▸ Work instructions
Copy every line that holds the string "subtotal" from the data below.

===

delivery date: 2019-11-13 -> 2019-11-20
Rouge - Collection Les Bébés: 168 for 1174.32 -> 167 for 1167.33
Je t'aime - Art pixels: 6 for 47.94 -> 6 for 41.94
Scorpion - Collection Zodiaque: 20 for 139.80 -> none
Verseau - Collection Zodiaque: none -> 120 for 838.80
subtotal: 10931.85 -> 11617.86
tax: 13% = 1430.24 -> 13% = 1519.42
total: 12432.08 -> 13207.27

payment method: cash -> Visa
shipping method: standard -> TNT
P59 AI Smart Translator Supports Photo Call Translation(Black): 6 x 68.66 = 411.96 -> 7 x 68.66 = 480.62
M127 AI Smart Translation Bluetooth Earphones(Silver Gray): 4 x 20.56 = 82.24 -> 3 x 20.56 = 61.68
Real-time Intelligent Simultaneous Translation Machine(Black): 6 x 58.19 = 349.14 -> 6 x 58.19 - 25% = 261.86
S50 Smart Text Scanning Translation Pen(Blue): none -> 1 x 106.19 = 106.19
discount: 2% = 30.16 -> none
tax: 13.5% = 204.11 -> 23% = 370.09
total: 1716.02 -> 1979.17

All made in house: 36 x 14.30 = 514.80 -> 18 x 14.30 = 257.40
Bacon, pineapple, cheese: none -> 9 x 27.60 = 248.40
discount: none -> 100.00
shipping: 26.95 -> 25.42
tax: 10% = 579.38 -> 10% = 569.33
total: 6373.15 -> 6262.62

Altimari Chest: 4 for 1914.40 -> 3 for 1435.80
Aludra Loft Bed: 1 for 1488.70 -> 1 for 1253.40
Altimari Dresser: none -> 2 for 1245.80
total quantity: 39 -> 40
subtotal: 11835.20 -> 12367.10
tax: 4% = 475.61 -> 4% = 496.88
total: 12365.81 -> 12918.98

===

▸ Output
subtotal: 10931.85 -> 11617.86
subtotal: 11835.20 -> 12367.10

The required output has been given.